Raw data
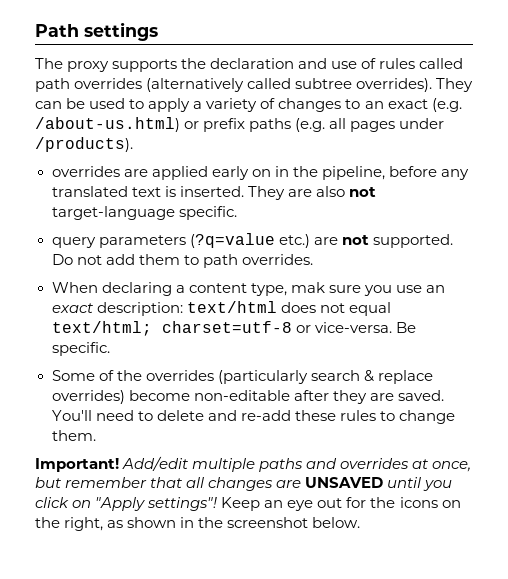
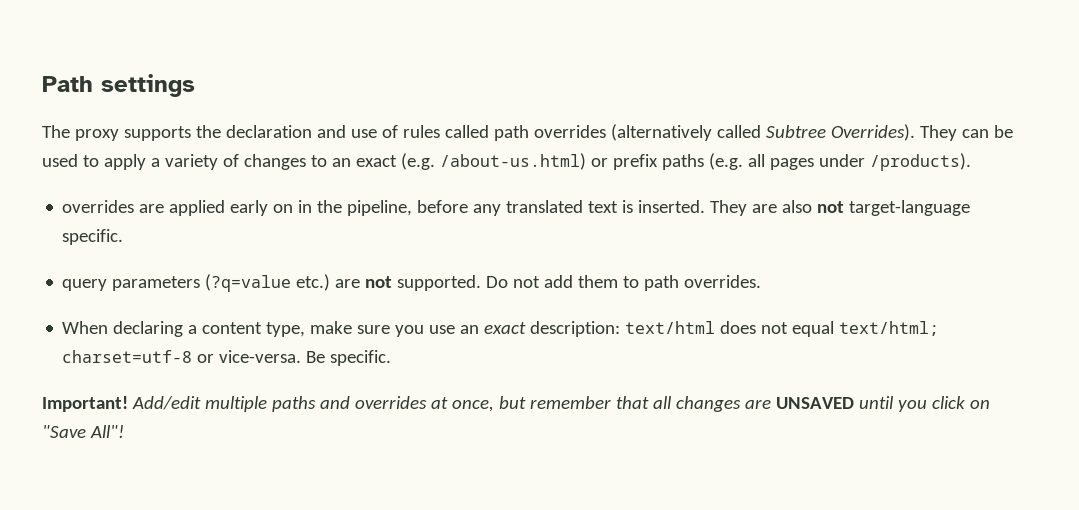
- The proxy supports the declaration and use of rules called path overrides (alternatively called subtree overrides).
+ The proxy supports the declaration and use of rules called path overrides (alternatively called Subtree Overrides).
- When declaring a content type, mak sure you use an exact description: text/html does not equal text/html; charset=utf-8 or vice-versa.
+ When declaring a content type, make sure you use an exact description: text/html does not equal text/html; charset=utf-8 or vice-versa.
- Some of the overrides (particularly search & replace overrides) become non-editable after they are saved. You'll need to delete and re-add these rules to change them.
- Add/edit multiple paths and overrides at once, but remember that all changes are UNSAVED until you click on "Apply settings"! Keep an eye out for the icons on the right, as shown in the screenshot below.
+ Add/edit multiple paths and overrides at once, but remember that all changes are UNSAVED until you click on "Save All"!

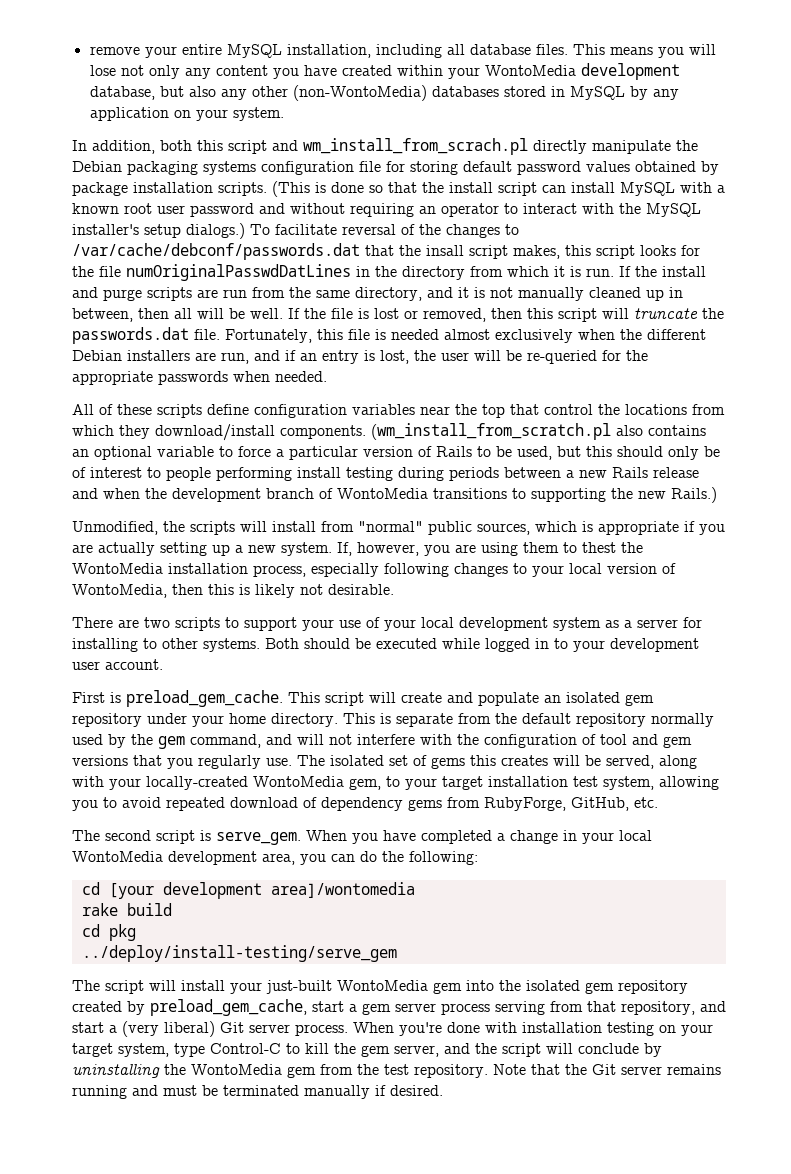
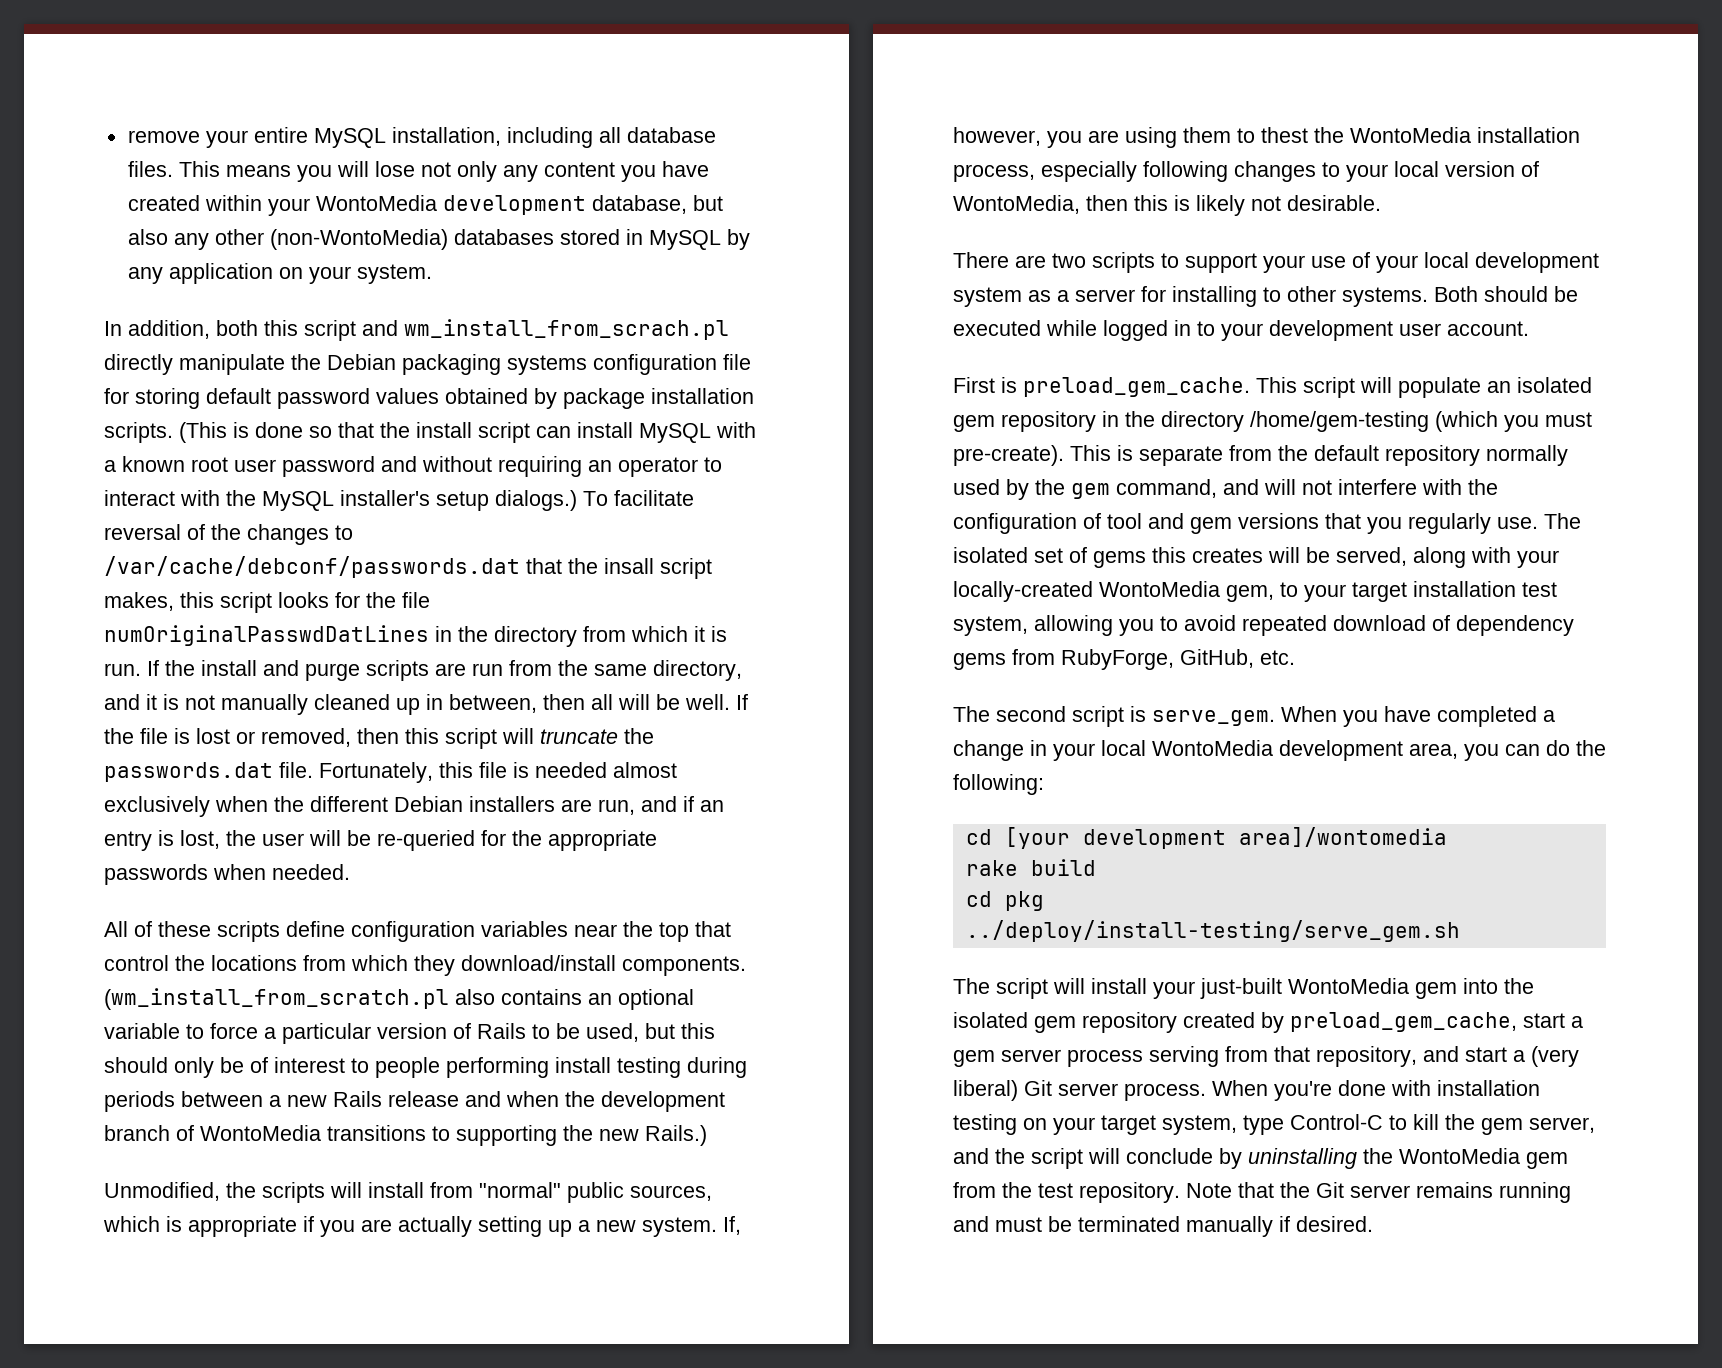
- This script will create and populate an isolated gem repository under your home directory.
+ This script will populate an isolated gem repository in the directory /home/gem-testing (which you must pre-create).
- ../deploy/install-testing/serve_gem
+ ../deploy/install-testing/serve_gem.sh

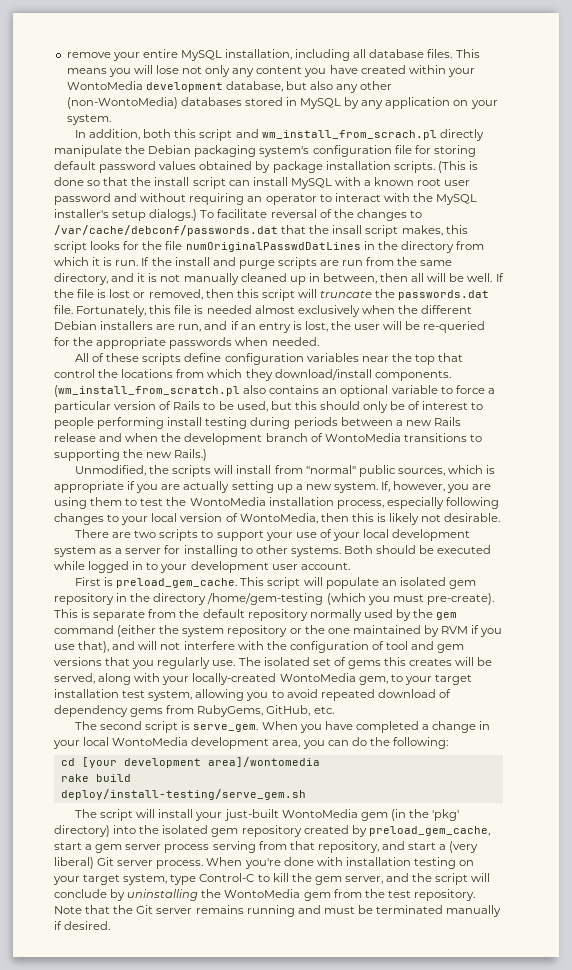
- In addition, both this script and wm_install_from_scrach.pl directly manipulate the Debian packaging systems configuration file for storing default password values obtained by package installation scripts.
+ In addition, both this script and wm_install_from_scrach.pl directly manipulate the Debian packaging system's configuration file for storing default password values obtained by package installation scripts.
- If, however, you are using them to thest the WontoMedia installation process, especially following changes to your local version of WontoMedia, then this is likely not desirable.
+ If, however, you are using them to test the WontoMedia installation process, especially following changes to your local version of WontoMedia, then this is likely not desirable.
- This is separate from the default repository normally used by the gem command, and will not interfere with the configuration of tool and gem versions that you regularly use.
+ This is separate from the default repository normally used by the gem command (either the system repository or the one maintained by RVM if you use that), and will not interfere with the configuration of tool and gem versions that you regularly use.
- The isolated set of gems this creates will be served, along with your locally-created WontoMedia gem, to your target installation test system, allowing you to avoid repeated download of dependency gems from RubyForge, GitHub, etc.
+ The isolated set of gems this creates will be served, along with your locally-created WontoMedia gem, to your target installation test system, allowing you to avoid repeated download of dependency gems from RubyGems, GitHub, etc.
- cd pkg
- ../deploy/install-testing/serve_gem.sh
+ deploy/install-testing/serve_gem.sh
- The script will install your just-built WontoMedia gem into the isolated gem repository created by preload_gem_cache, start a gem server process serving from that repository, and start a (very liberal) Git server process.
+ The script will install your just-built WontoMedia gem (in the 'pkg' directory) into the isolated gem repository created by preload_gem_cache, start a gem server process serving from that repository, and start a (very liberal) Git server process.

Work instructions
What you give back should be exactly the lines of the entries above from the one containing "- If, however, you" to the end, and nothing more.

Written response
- If, however, you are using them to thest the WontoMedia installation process, especially following changes to your local version of WontoMedia, then this is likely not desirable.
+ If, however, you are using them to test the WontoMedia installation process, especially following changes to your local version of WontoMedia, then this is likely not desirable.
- This is separate from the default repository normally used by the gem command, and will not interfere with the configuration of tool and gem versions that you regularly use.
+ This is separate from the default repository normally used by the gem command (either the system repository or the one maintained by RVM if you use that), and will not interfere with the configuration of tool and gem versions that you regularly use.
- The isolated set of gems this creates will be served, along with your locally-created WontoMedia gem, to your target installation test system, allowing you to avoid repeated download of dependency gems from RubyForge, GitHub, etc.
+ The isolated set of gems this creates will be served, along with your locally-created WontoMedia gem, to your target installation test system, allowing you to avoid repeated download of dependency gems from RubyGems, GitHub, etc.
- cd pkg
- ../deploy/install-testing/serve_gem.sh
+ deploy/install-testing/serve_gem.sh
- The script will install your just-built WontoMedia gem into the isolated gem repository created by preload_gem_cache, start a gem server process serving from that repository, and start a (very liberal) Git server process.
+ The script will install your just-built WontoMedia gem (in the 'pkg' directory) into the isolated gem repository created by preload_gem_cache, start a gem server process serving from that repository, and start a (very liberal) Git server process.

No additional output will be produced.